SARGENTO ORLANDI RANDI
Estamos todos a tentar nos adaptar nos cinco continentes às transformações impostas, inesperadamente, pela pandemia do coronavírus. Mas não tem sido nada fácil.
Os meios de comunicação do mundo inteiro focam praticamente a totalidade do noticiário nos efeitos do covid-19 e na importância de permanecermos em quarentenas – que parecem intermináveis. Sobretudo é muito triste, para mim, desde o meu isolamento preventivo, no centralíssimo bairro paulistano de Higienópolis, testemunhar a tragédia na querida Itália – país que conheço profundamente e aprendi a amar ao longo de mais de uma década vivida lá, entre os anos 1970 e 1980, sendo correspondente de publicações brasileiras e portuguesas e, posteriormente, como caporedattore de Telemontecarlo.
Descobri, ao morar em Roma, o quanto o Brasil é admirado e idealizado pelos italianos. E como os antifascistas peninsulares exaltavam, àquela época, a relevância dos ‘pracinhas’ da FEB (Força Expedicionária Brasileira) na liberação do Bel Paese durante a Segunda Guerra. Principalmente, ao conquistarem, há 75 anos, a cidade toscana de Montese, no dia 14 de abril de 1945, o último reduto sob controle nazifascista na denominada Linha Gótica.
O triunfo abriria caminho, onze dias depois, para a rendição incondicional da Itália aos Aliados, com a queda da então inexpugnável Milão – que estava em poder dos gerarchi fascistas da Reppublica di Saló de Benito Mussolini (1883 – 1945). Surpreendente foi constatar que o feito brasileiro no solo italiano era mais reverenciado lá do que aqui, onde, ainda hoje, grande parte das elites nacionais torce o nariz para as glórias das tropas da FEB.

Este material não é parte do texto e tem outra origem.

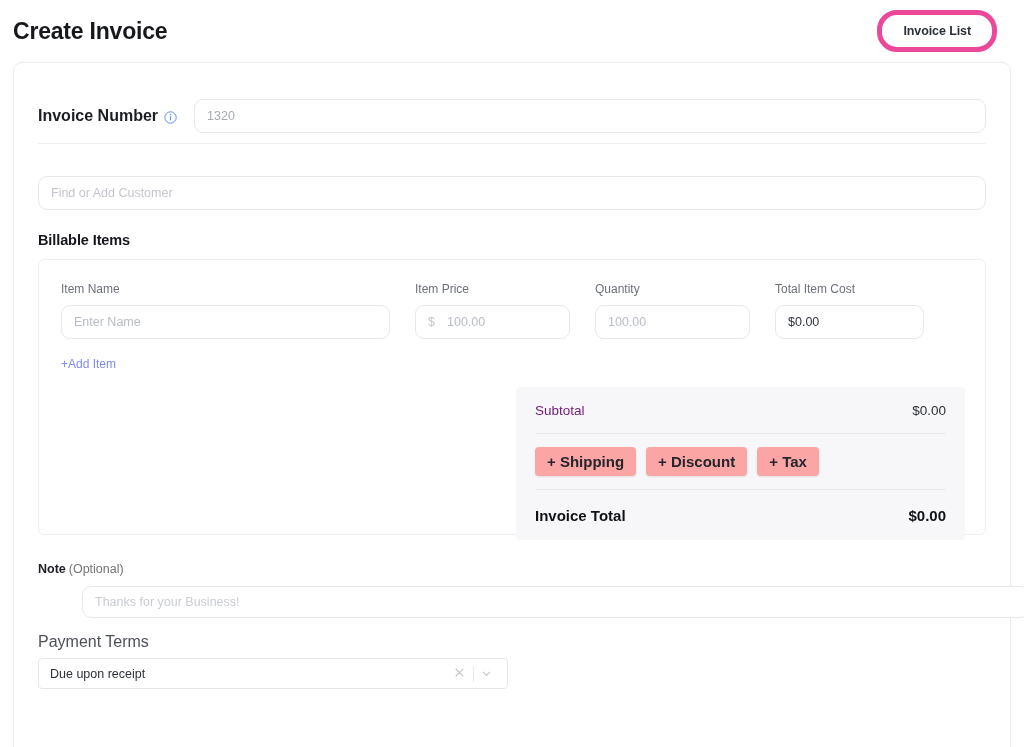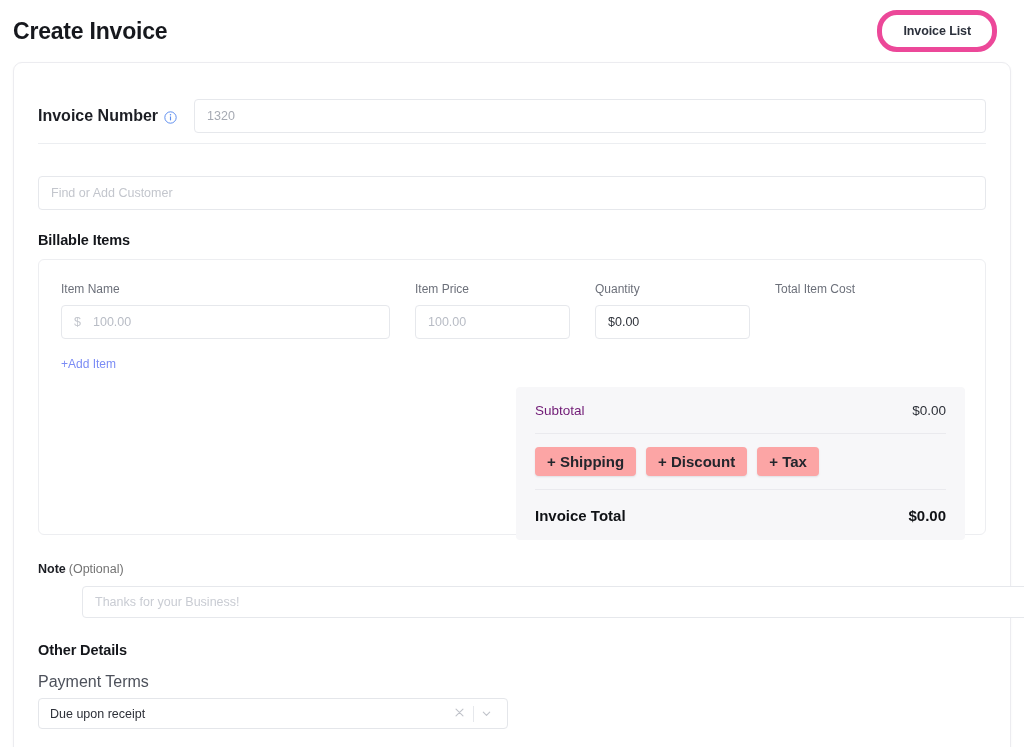--- a/index.html
+++ b/index.html
@@ -83,21 +83,21 @@
   .info-icon {
     display: inline-flex;
     align-items: center;
     margin-left: 6px;
     cursor: pointer;
     position: relative;
     top: 1px;
   }
   .field-input {
     border: 1px solid #e6e8ec;
-    border-radius: 4px;
+    border-radius: 9px;
     background: #ffffff;
     height: 34px;
     font-size: 12.5px;
     color: #30343c;
     font-family: "Liberation Sans", sans-serif;
     padding: 0 12px;
     outline: none;
     width: 100%;
   }
   .field-input::placeholder { color: #b8bcc5; }
@@ -329,20 +329,23 @@
     <div class="items-card">
 
       <div class="items-grid-head">
         <div>Item Name</div>
         <div>Item Price</div>
         <div>Quantity</div>
         <div>Total Item Cost</div>
       </div>
 
       <div class="items-grid-row">
+        <div>
+          <input class="field-input" type="text" placeholder="Enter Name" style="">
+        </div>
         <div class="price-wrap">
           <span class="currency">$</span>
           <input class="field-input price-input" type="text" placeholder="100.00" style="">
         </div>
         <div>
           <input class="field-input" type="text" placeholder="100.00" style="">
         </div>
         <div>
           <input class="field-input total-cost-input" type="text" readonly="" value="$0.00" style="">
         </div>
@@ -368,21 +371,20 @@
       </div>
     </div>
 
     <div class="note-block">
       <div>
         <span class="note-label">Note</span><span class="note-optional">(Optional)</span>
       </div>
       <input class="field-input note-input" type="text" placeholder="Thanks for your Business!" style="">
     </div>
 
-    <h2 class="section-heading other-heading">Other Details</h2>
     <div class="payment-terms-label">Payment Terms</div>
 
     <div class="select-box">
       <span class="select-value">Due upon receipt</span>
       <span class="select-clear">
         <svg width="11" height="11" viewBox="0 0 12 12" aria-hidden="true">
           <path d="M2.2 2.2 L9.8 9.8 M9.8 2.2 L2.2 9.8" stroke="#c0c3ca" stroke-width="1.2" stroke-linecap="round"></path>
         </svg>
       </span>
       <span class="select-sep"></span>

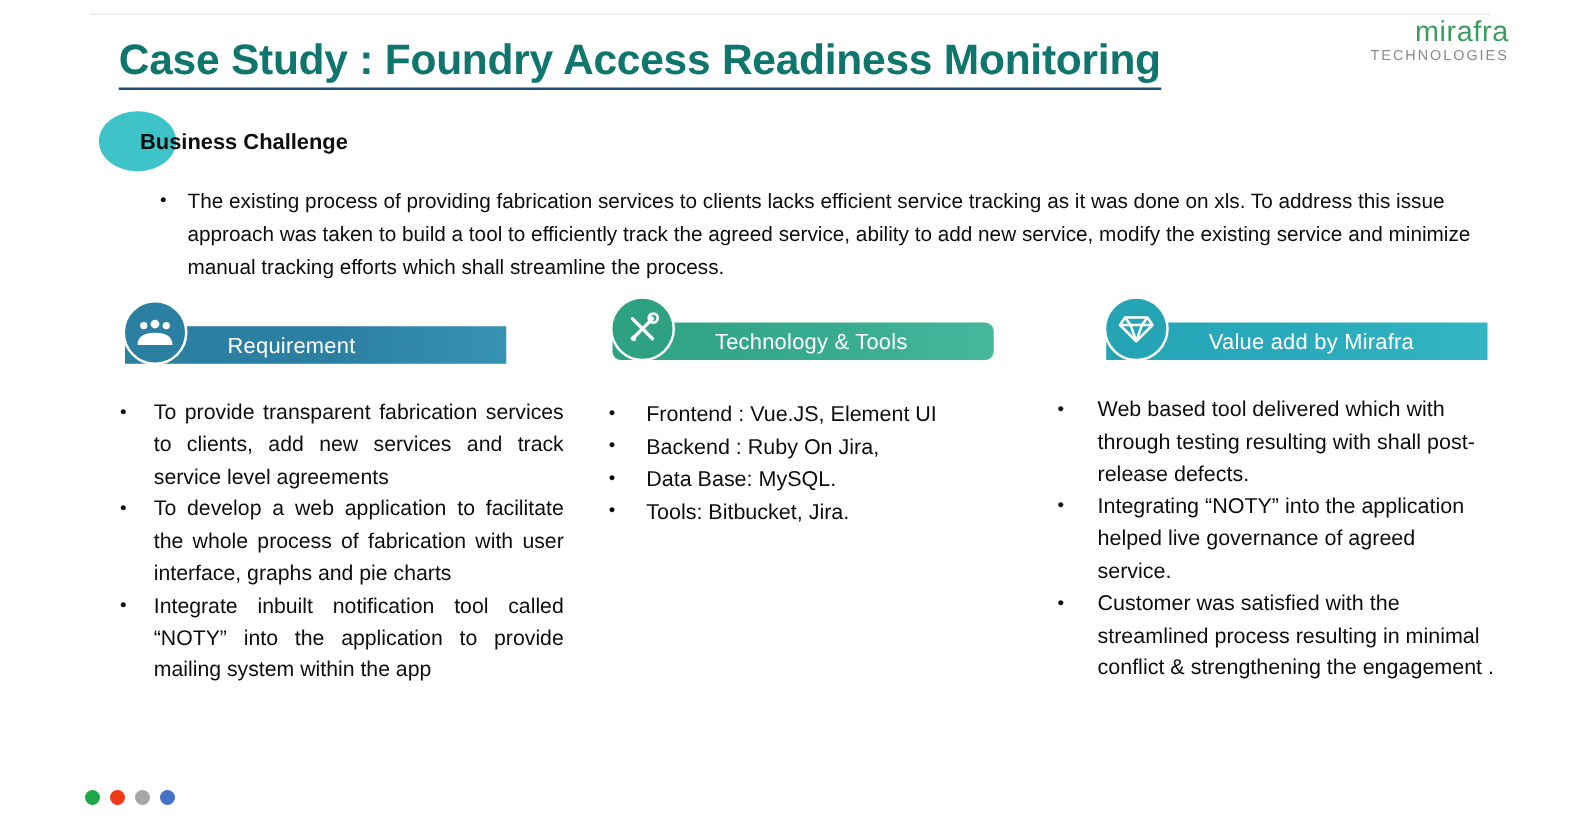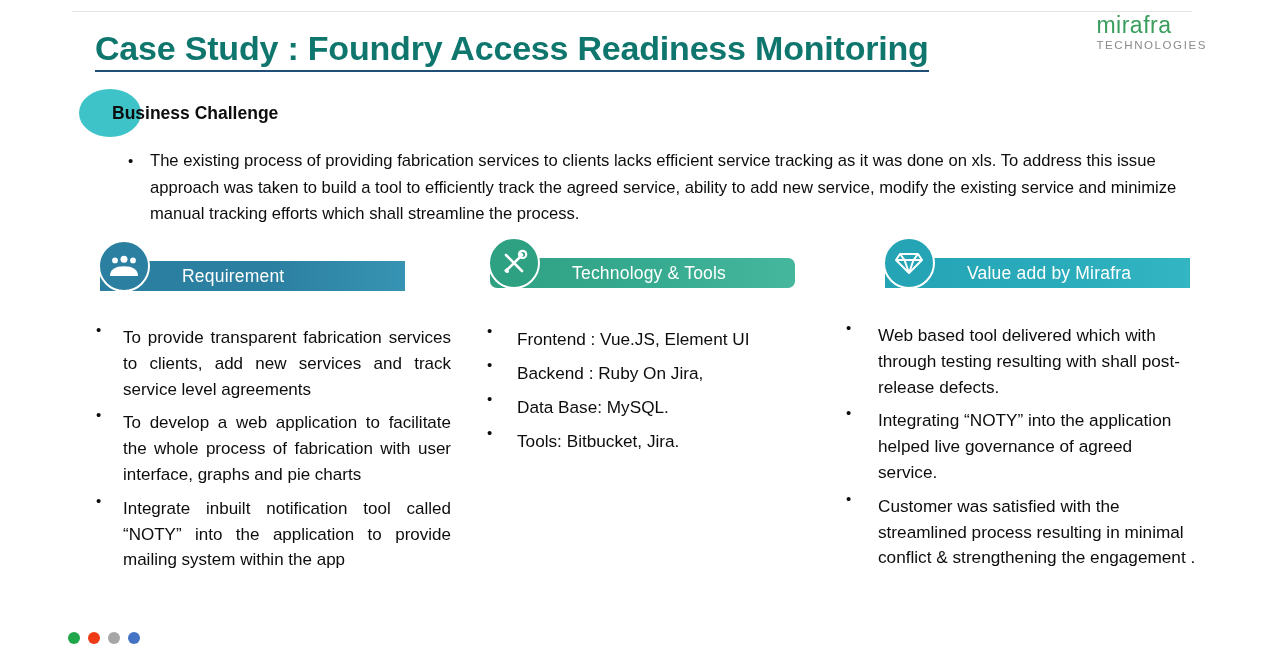--- a/index.html
+++ b/index.html
@@ -24,21 +24,21 @@
     width: 1120px;
     height: 1px;
     background: #e3e3e3;
   }
 
   
   .logo {
     position: absolute;
     right: 58px;
     top: 14px;
-    text-align: left;
+    text-align: right;
     line-height: 1;
   }
   .logo-name {
     font-family: "Liberation Sans", sans-serif;
     font-size: 23px;
     color: #3a9d5d;
     letter-spacing: 0.5px;
     font-weight: 400;
     display: block;
   }
@@ -172,21 +172,21 @@
     padding: 0;
   }
   .col li {
     display: flex;
     align-items: flex-start;
   }
   .col li .dot {
     flex: 0 0 auto;
     text-align: left;
   }
-  .col li .txt { flex: 1 1 auto; margin-top: 8px; }
+  .col li .txt { flex: 1 1 auto; }
 
   #col-req {
     left: 96px; top: 317px; width: 355px;
     font-size: 17px; line-height: 25.8px;
   }
   #col-req li .dot { width: 27px; font-size: 15px; }
   #col-req li .txt { text-align: justify; }
 
   #col-tech {
     left: 487px; top: 318px; width: 320px;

A vitória dos ‘pracinhas’ em Montese, aliás, é frequentemente ofuscada, no Brasil, pela conquista de Monte Castelo – ocorrida igualmente na Toscana, quase dois meses antes, em 22 de fevereiro. Façanhas amplamente destacadas, no entanto, na primorosa obra de um caríssimo amigo, o luso-ítalo-brasileiro, Durval de Noronha Goyos Jr, meu colega de diretoria à Casa de Portugal, em São Paulo.

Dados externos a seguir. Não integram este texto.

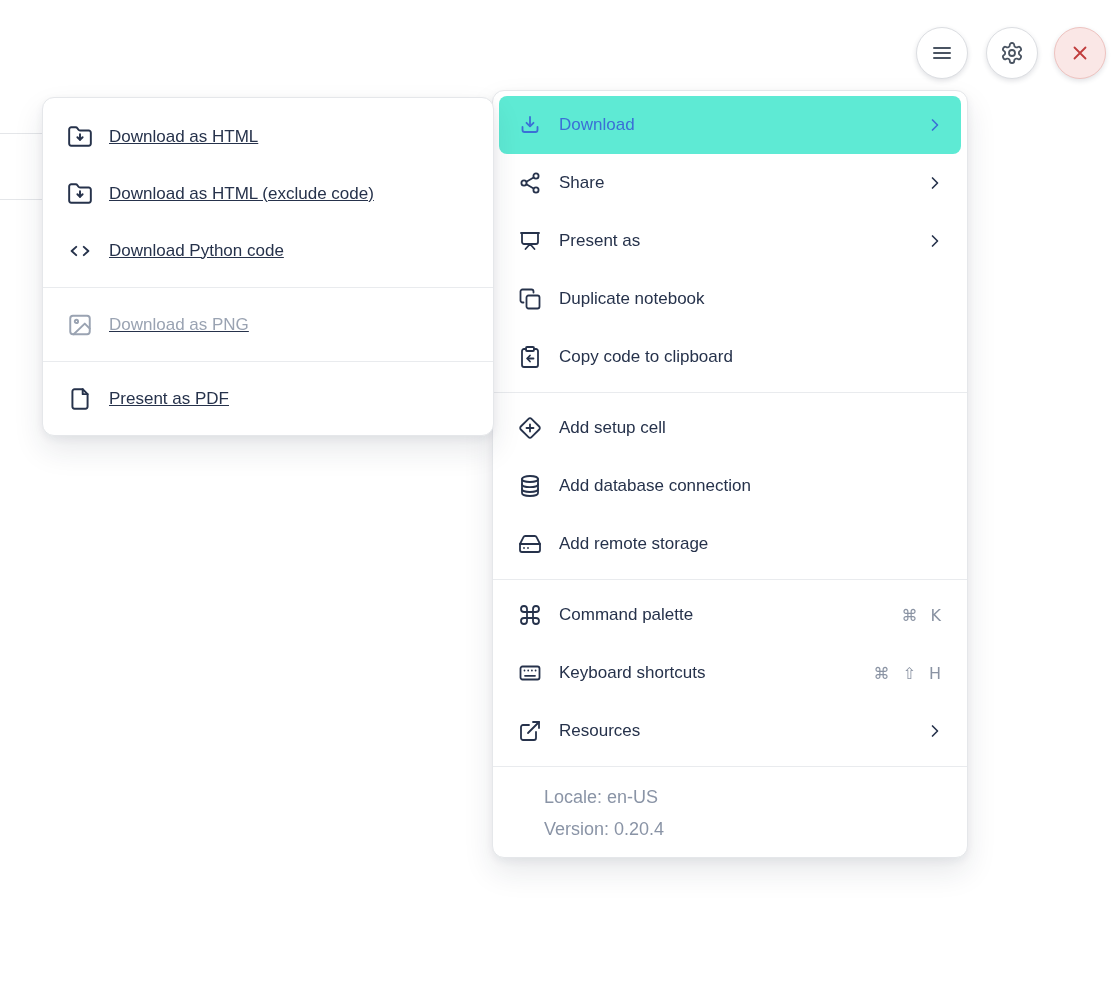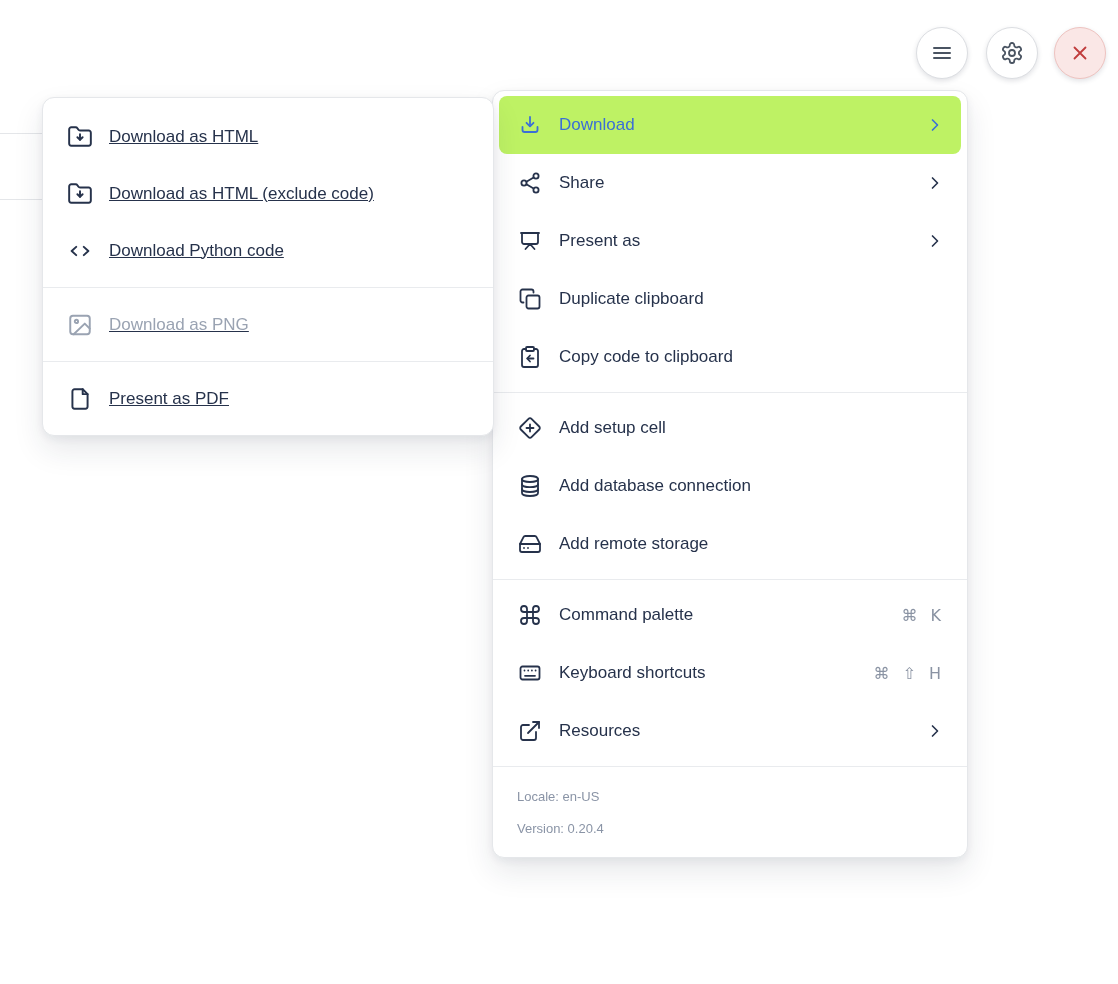--- a/index.html
+++ b/index.html
@@ -32,32 +32,32 @@
 
   .mi{
     display:flex;align-items:center;margin:0 6px;padding:0 14px 0 18px;
     border-radius:8px;font-size:17px;gap:16px;cursor:pointer;color:#26324b;
     white-space:nowrap;
   }
   .submenu .mi{height:57px;}
   .mainmenu .mi{height:58px;}
   .mi .ico{width:26px;height:26px;display:flex;align-items:center;justify-content:center;flex:0 0 auto;}
   .mi .lbl{flex:1;overflow:hidden;}
-  .mi.hl{background:#bef264;color:#3b6fd6;}
+  .mi.hl{background:#5eead4;color:#3b6fd6;}
   .mi.disabled{color:#9aa3b2;cursor:default;}
   .mi .chev{flex:0 0 auto;display:flex;margin-right:2px;}
   .mi .shortcut{
     flex:0 0 auto;color:#8a93a3;font-size:16px;letter-spacing:4px;
     font-family:"DejaVu Sans",sans-serif;margin-right:2px;
   }
   .sep{height:1px;background:#e9ebee;margin:6px 0;}
   .submenu .sep{margin:8px 0;}
 
   .menu-footer{padding:8px 24px 12px 24px;}
-  .menu-footer div{font-size:13px;line-height:32px;color:#8a94a6;}
+  .menu-footer div{font-size:18px;line-height:32px;color:#8a94a6;margin-left:27px;}
 
   svg{display:block;}
 </style>
 </head>
 <body>
 
 <div class="bg-line" style="top:133px"></div>
 <div class="bg-line" style="top:199px"></div>
 
 <div class="circle-btn" style="left:916px;top:27px">
@@ -134,21 +134,21 @@
     </span>
   </div>
 
   <div class="mi">
     <span class="ico">
       <svg width="24" height="24" viewBox="0 0 24 24" fill="none" stroke="currentColor" stroke-width="1.8" stroke-linecap="round" stroke-linejoin="round">
         <rect width="13" height="13" x="8.5" y="8.5" rx="2"></rect>
         <path d="M5.5 15.5H4.5a2 2 0 0 1-2-2v-9a2 2 0 0 1 2-2h9a2 2 0 0 1 2 2v1"></path>
       </svg>
     </span>
-    <span class="lbl">Duplicate clipboard</span>
+    <span class="lbl">Duplicate notebook</span>
   </div>
 
   <div class="mi">
     <span class="ico">
       <svg width="24" height="24" viewBox="0 0 24 24" fill="none" stroke="currentColor" stroke-width="1.8" stroke-linecap="round" stroke-linejoin="round">
         <rect width="8" height="4" x="8" y="2" rx="1"></rect>
         <path d="M8 4H6a2 2 0 0 0-2 2v14a2 2 0 0 0 2 2h12a2 2 0 0 0 2-2V6a2 2 0 0 0-2-2h-2"></path>
         <path d="M15.5 13.5h-6"></path>
           <path d="m12 10.5-2.8 3 2.8 3"></path>
       </svg>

Tive a prazer de ler o livro em língua italiana, “La Campagna della Forza di Spedizione Brasiliana per la Liberazione d’Italia” – cujo título na edição em português, de 2014, é “A Campanha da Força Expedicionária Brasileira pela Libertação da Itália”. Comovente também, para mim e minha esposa, Dona Andrea, foi a visita que fizemos no início de janeiro deste 2020 ao Museu da FEB de São João Del-Rei, instalado no centro histórico, na sede do 11º Batalhão de Infantaria de Montanha, diante do Córrego do Lenheiro. É um notável memorial numa das belíssimas localidades da antiga Estrada Real, marcada, de Diamantina a Paraty, pela esplêndida arquitetura barroca portuguesa.
Estão ali exibidos uniformes, armas e objetos usados pelos heróis da FEB nos campos de combate. Um deles é o são-joanense, de família italiana, o bravo Sargento Orlando Randi, do 11º Regimento de Infantaria, morto exatamente em Montese, na manhã do dia em que seus compatriotas arrebatariam dos alemães a cidade. Ele foi vítima de uma bala de fuzil disparada por um soldado germânico. Algumas das preciosidades expostas em São João Del-Rei foram doadas ao museu por seus parentes – dentre as quais, uma bem conservada bandeira com a suástica nazista, encontrada junto ao corpo do Sargento mineiro. Foto de Randi ilustra a coluna.
O Museu da FEB de São João Del-Rei merece ser visitado. Fica à Avenida Hermílio Alves, próximo à Catedral Basílica de Nossa Senhora do Pilar, que, por sua vez, está defronte ao venerável Memorial de Dom Lucas Moreira Neves, à mesma Rua Getúlio Vargas, quase vizinho ao Solar dos Neves, pertencente aos herdeiros do ex-Presidente da República Tancredo Neves (1910 – 1985). É preciso, porém, superar primeiro a nossa quarentena.